Please count the lines in the data below that hold the word "Результат", and give only the number.

▼

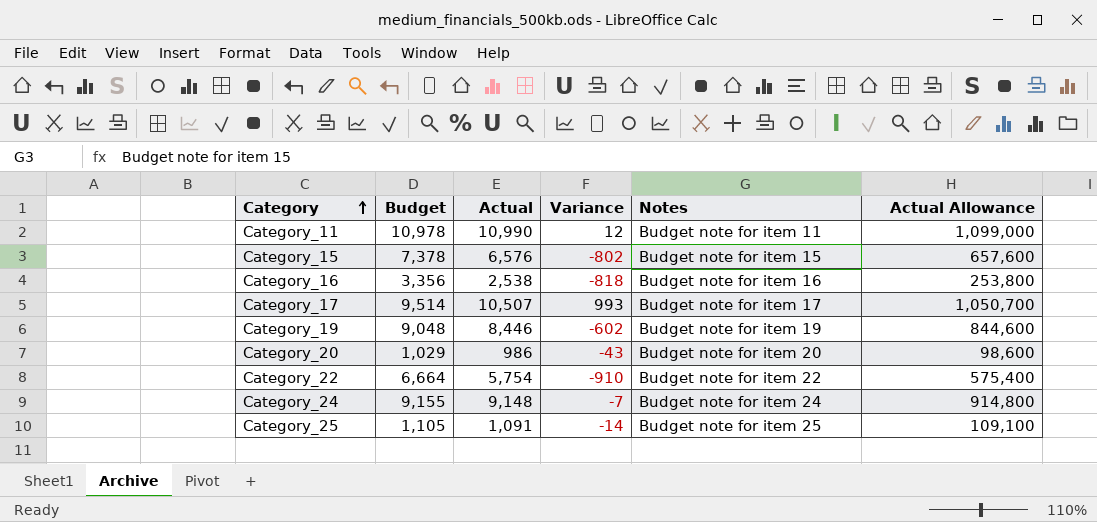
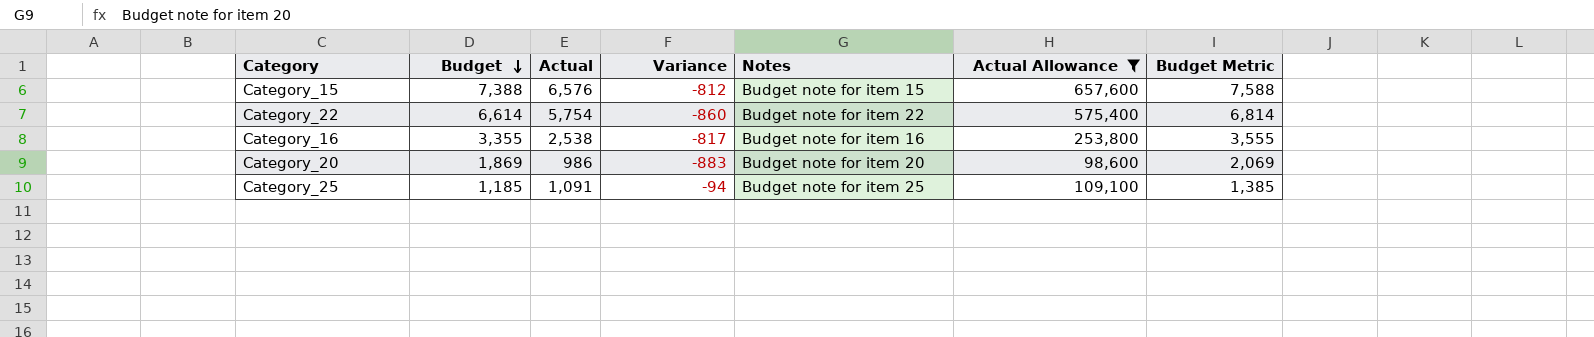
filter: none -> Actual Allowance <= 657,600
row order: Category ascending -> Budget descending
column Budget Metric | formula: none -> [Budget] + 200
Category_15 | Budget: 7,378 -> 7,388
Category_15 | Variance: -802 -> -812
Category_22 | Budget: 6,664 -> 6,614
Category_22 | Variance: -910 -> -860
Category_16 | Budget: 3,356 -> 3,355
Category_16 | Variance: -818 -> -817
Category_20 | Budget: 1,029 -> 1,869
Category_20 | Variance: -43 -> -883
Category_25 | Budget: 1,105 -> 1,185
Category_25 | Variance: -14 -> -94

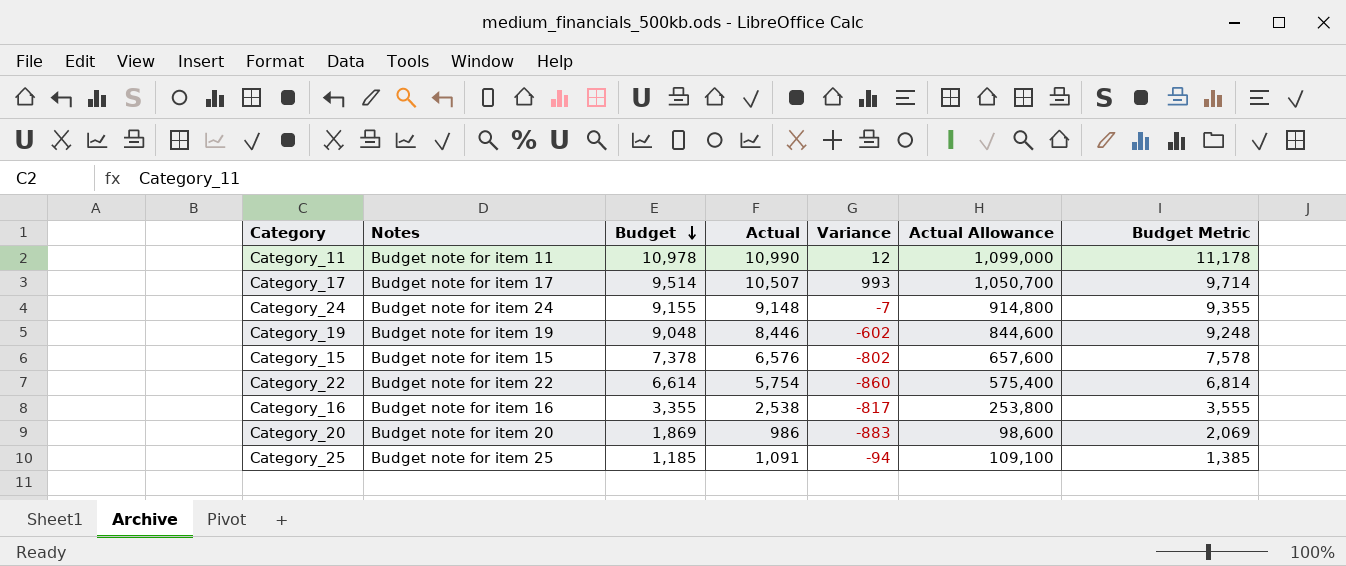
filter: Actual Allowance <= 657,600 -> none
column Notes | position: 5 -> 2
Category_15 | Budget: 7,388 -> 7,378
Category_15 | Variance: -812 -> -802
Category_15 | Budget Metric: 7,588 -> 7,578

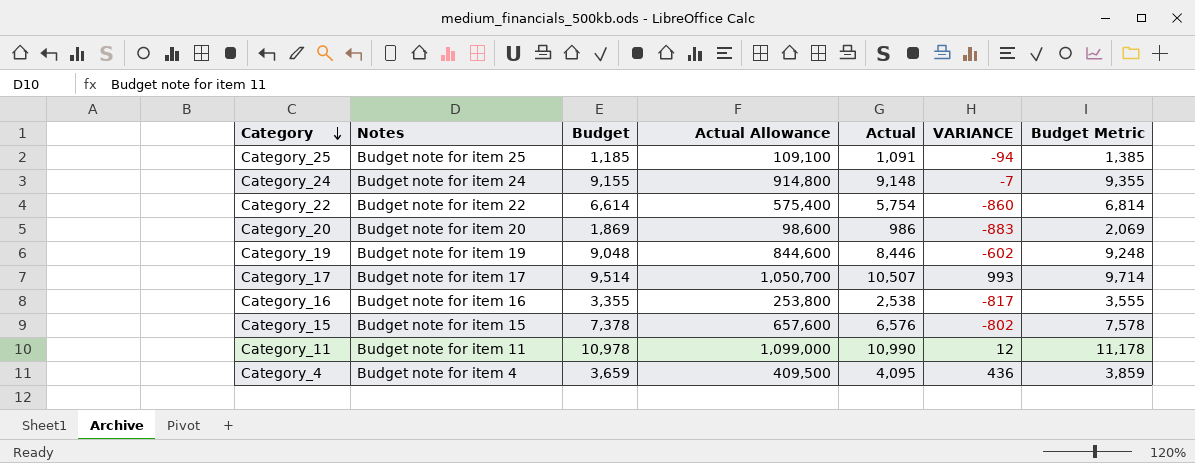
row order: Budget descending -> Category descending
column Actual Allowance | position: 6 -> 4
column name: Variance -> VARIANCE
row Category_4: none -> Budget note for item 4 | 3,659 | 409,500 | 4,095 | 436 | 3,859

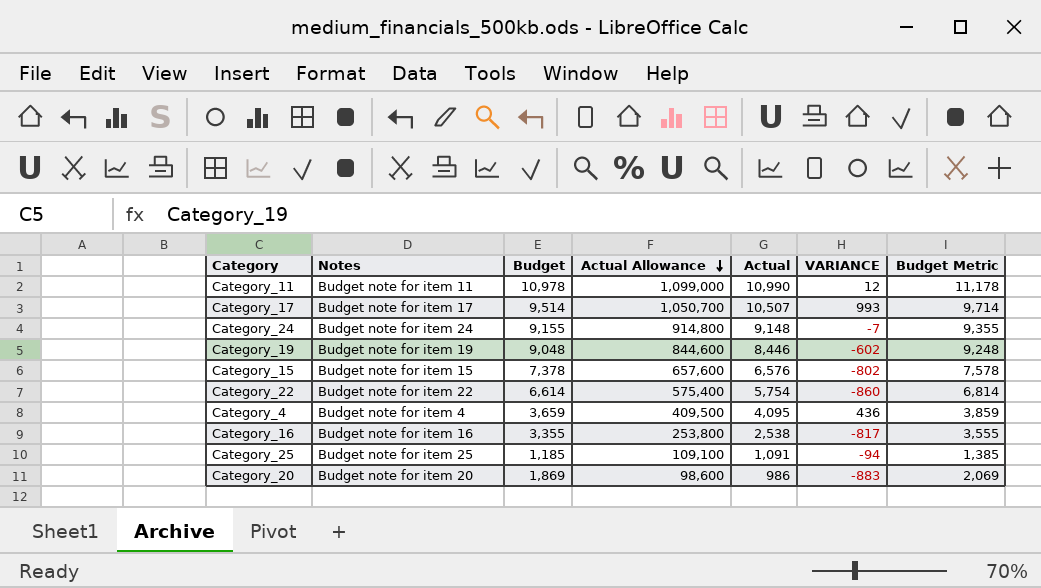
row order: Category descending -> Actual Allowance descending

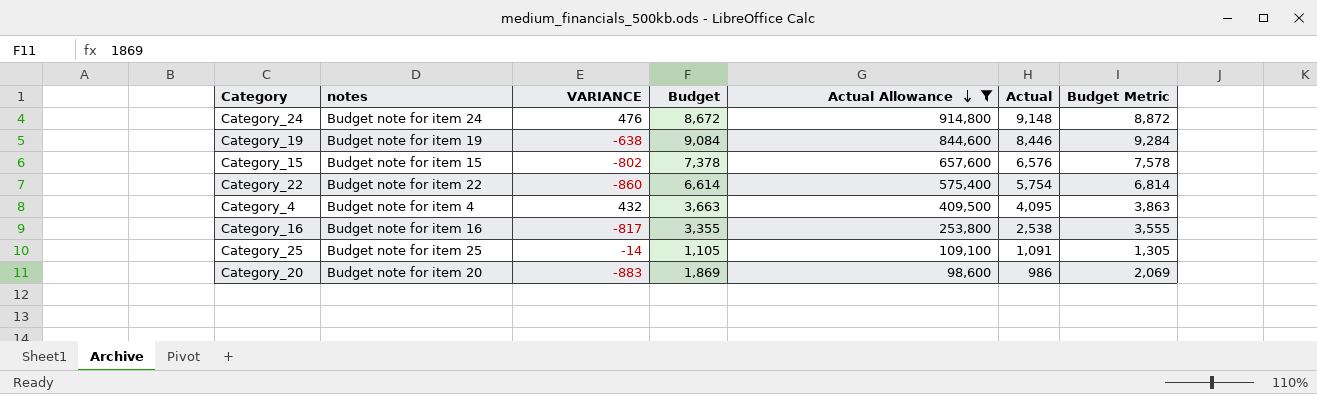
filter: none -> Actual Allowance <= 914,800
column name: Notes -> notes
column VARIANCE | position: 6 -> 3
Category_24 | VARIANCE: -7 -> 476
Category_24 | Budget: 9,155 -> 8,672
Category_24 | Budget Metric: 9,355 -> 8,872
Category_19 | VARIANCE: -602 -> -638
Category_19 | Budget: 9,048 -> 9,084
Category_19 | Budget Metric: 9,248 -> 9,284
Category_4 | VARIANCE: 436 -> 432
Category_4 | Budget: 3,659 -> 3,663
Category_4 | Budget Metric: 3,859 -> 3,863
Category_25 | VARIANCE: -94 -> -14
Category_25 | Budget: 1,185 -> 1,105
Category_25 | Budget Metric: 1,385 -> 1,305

▲
▼

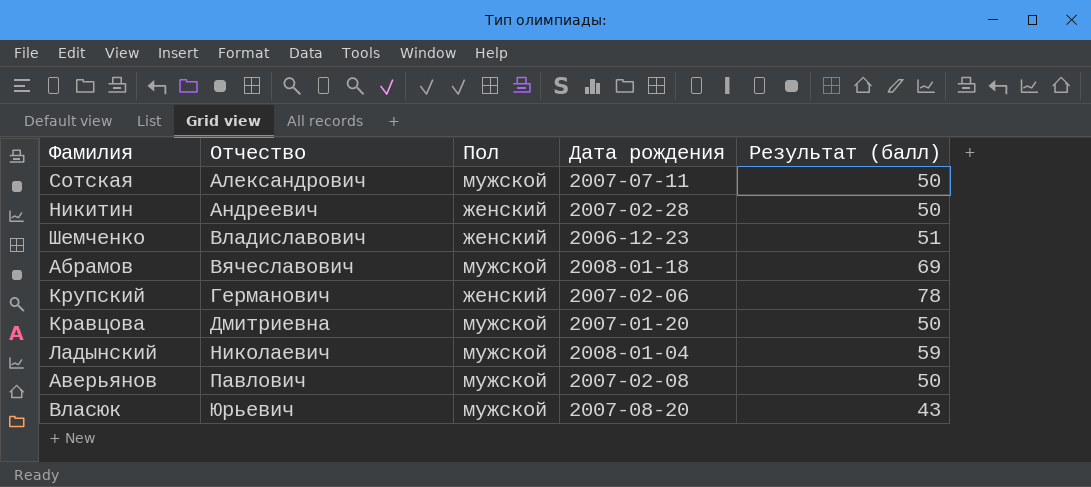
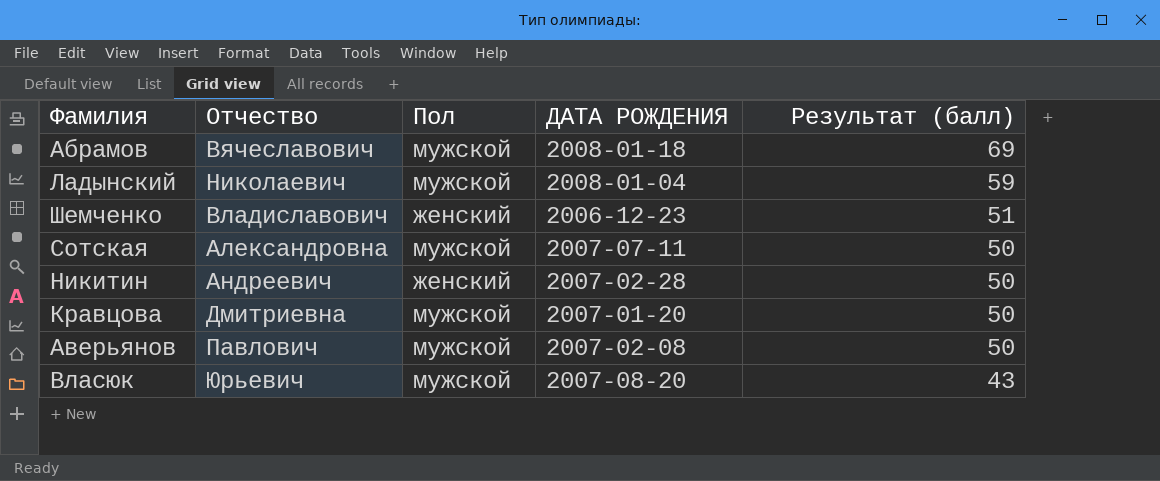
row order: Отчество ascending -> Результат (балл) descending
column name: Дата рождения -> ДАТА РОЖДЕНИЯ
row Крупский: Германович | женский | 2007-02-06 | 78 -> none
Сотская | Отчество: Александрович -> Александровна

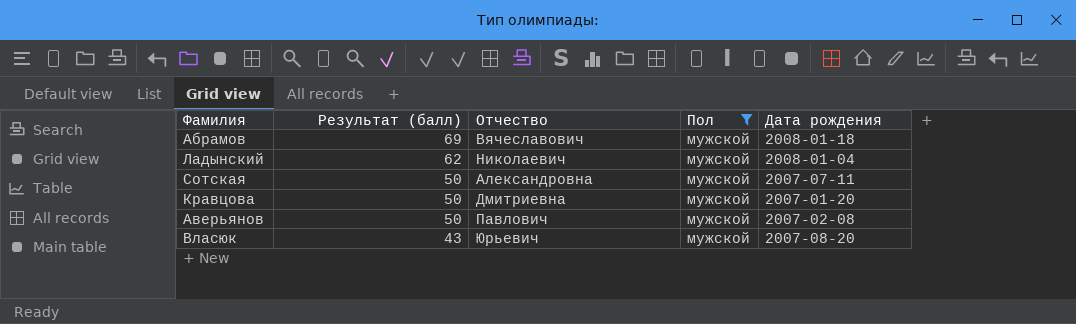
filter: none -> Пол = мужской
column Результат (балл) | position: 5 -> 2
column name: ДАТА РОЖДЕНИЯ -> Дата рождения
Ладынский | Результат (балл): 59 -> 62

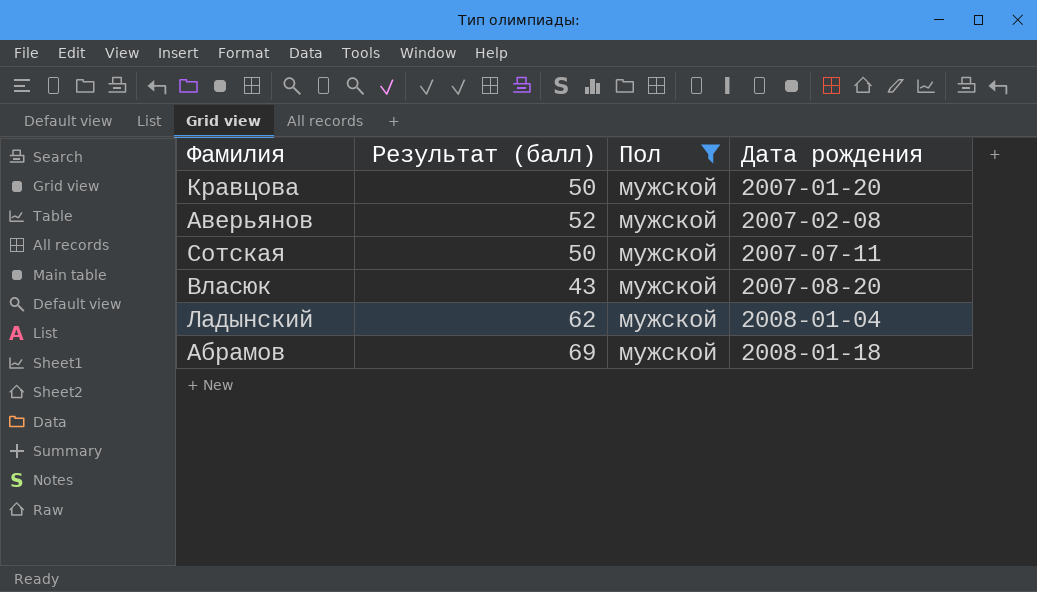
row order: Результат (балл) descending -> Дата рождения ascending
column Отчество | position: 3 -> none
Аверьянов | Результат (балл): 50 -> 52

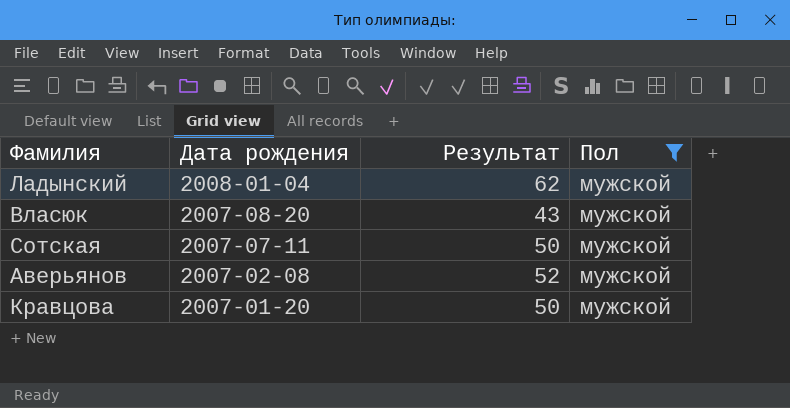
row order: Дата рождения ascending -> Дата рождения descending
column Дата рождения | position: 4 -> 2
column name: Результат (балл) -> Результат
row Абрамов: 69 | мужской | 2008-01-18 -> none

▲
▼

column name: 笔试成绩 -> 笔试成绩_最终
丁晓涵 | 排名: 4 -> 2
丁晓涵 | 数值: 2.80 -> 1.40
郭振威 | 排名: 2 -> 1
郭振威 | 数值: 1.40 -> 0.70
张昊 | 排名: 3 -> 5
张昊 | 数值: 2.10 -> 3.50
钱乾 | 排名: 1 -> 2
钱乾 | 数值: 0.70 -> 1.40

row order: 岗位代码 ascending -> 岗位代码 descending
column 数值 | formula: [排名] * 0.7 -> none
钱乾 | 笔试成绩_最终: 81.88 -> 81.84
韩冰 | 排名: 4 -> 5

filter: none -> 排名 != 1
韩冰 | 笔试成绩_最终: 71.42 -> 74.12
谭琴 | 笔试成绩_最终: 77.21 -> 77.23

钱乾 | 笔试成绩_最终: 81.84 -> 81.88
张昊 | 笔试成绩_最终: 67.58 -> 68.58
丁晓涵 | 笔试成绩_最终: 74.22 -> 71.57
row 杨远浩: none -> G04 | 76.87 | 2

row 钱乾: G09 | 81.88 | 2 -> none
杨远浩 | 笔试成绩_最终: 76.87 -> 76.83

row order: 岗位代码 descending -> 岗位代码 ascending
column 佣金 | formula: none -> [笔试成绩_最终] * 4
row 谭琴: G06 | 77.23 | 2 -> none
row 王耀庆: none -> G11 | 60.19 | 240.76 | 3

▲

*Task response*: 6